The team used a variety of methods to investigate the role of hypoxia and H2S in controlling the dilatation state of pulmonary arteries from both cows and sea lions. First, they exposed chunks of isolated pulmonary resistance arteries (those that are critical for controlling blood flow changes in the lungs) to hypoxia and H2S (100–300 μmol l−1) and measured their response to the signals using vessel myography. They also checked for expression of the major enzymes known to be important in the production of H2S using immunohistochemistry and western blotting. Finally, using probes specific to oxygen and H2S, they measured the ability of the tissues to produce H2S and investigated the relationship between levels of oxygen and levels of H2S in homogenates prepared from lung tissues.

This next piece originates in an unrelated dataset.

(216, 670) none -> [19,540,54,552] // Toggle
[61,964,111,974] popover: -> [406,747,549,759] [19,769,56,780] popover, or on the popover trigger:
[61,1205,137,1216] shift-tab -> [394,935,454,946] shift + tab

Their results were surprising. Cow lungs responded to hypoxia and H2S in a similar fashion and as expected by constricting. However, sea lion lungs responded to both signals by dilating. The team found that the enzymes required to produce H2S were present and H2S was produced in the lung tissue of both species. Further, they found that levels of H2S and oxygen were inversely related, and H2S levels began to rise at physiologically relevant levels of hypoxia that elicit a reaction from the lung arteries. Thus, it appears that cows and sea lions may both use H2S to signal low oxygen conditions in the pulmonary arteries, but they respond to the same signal with opposite responses.

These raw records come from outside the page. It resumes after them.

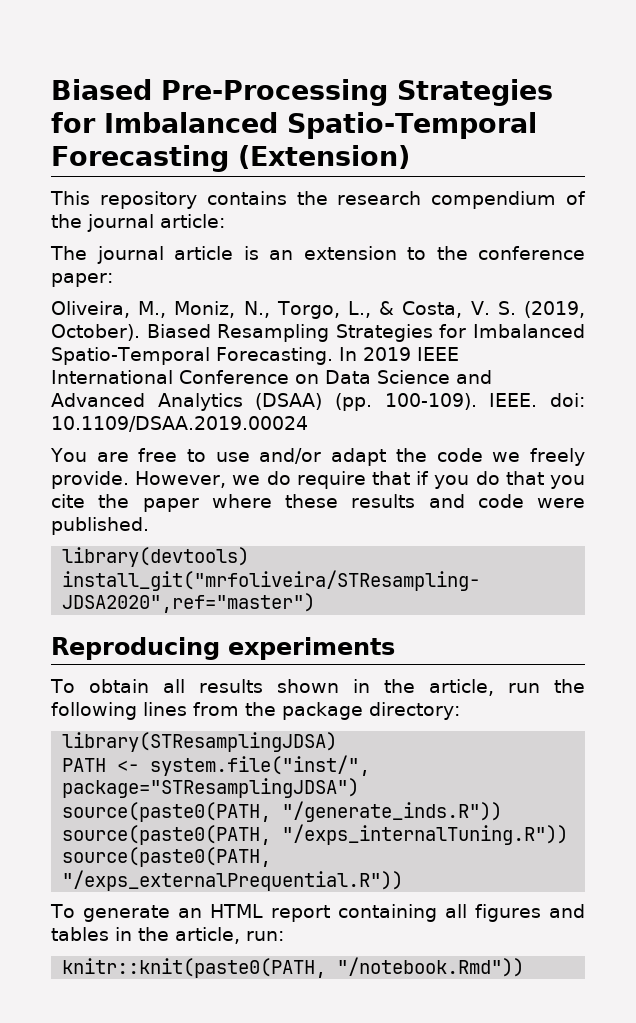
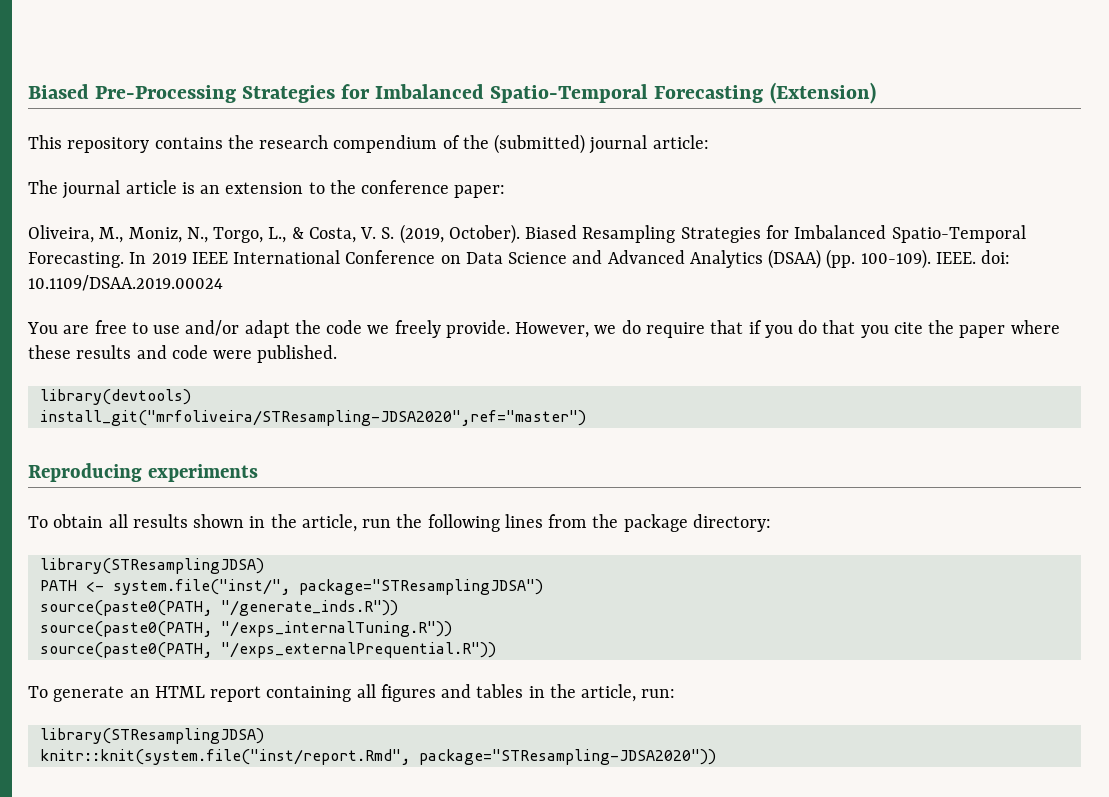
(82, 221) none -> [494,134,586,154] (submitted)
[62,957,525,978] knitr::knit(paste0(PATH, "/notebook.Rmd")) -> [39,728,264,744] [39,749,716,765] library(STResamplingJDSA) // knitr::knit(system.file("inst/report.Rmd", package="STResampling-JDSA2020"))

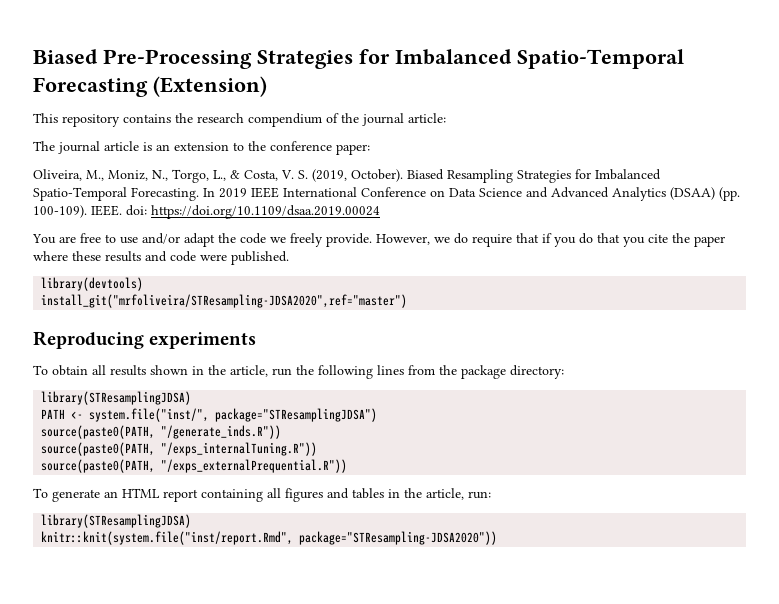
[494,134,586,154] (submitted) -> (359, 118) none
[28,275,223,291] 10.1109/DSAA.2019.00024 -> [151,205,380,219] https://doi.org/10.1109/dsaa.2019.00024

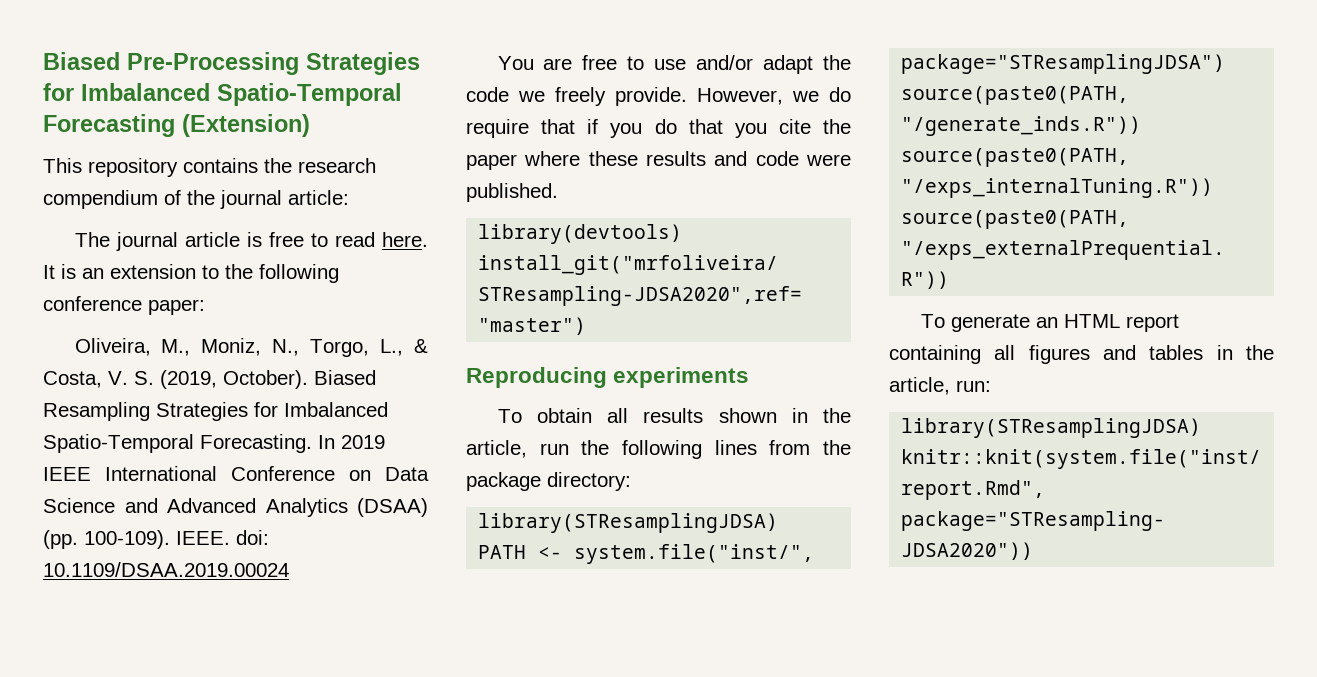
(152, 146) none -> [268,232,428,247] [43,264,76,279] free to read here. It is
(266, 146) none -> [259,264,339,283] following
[151,205,380,219] https://doi.org/10.1109/dsaa.2019.00024 -> [43,562,289,577] 10.1109/DSAA.2019.00024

The discovery of hypoxic vasodilatation in the pulmonary arteries of sea lions is surprising and significant. The reason for this difference is likely adaptive and related to the diving physiology of marine mammals. However, perhaps the more interesting conclusion is that H2S may act as an oxygen sensor in these tissues. The model that Olson and colleagues propose for H2S as an oxygen sensor requires continuous cytoplasmic production of H2S. Under normal oxygen levels the H2S is simultaneously removed by mitochondrial oxidation; however, when tissues become hypoxic and oxygen scarce, H2S oxidation is reduced, leading to a rise in H2S levels.
Given that the enzymes required to produce H2S are widespread in animal tissues, it is likely that this simple, elegant, and powerful mechanism may underlie oxygen sensing and signaling in many physiological contexts where oxygen sensors have been postulated to exist, but are yet to be identified.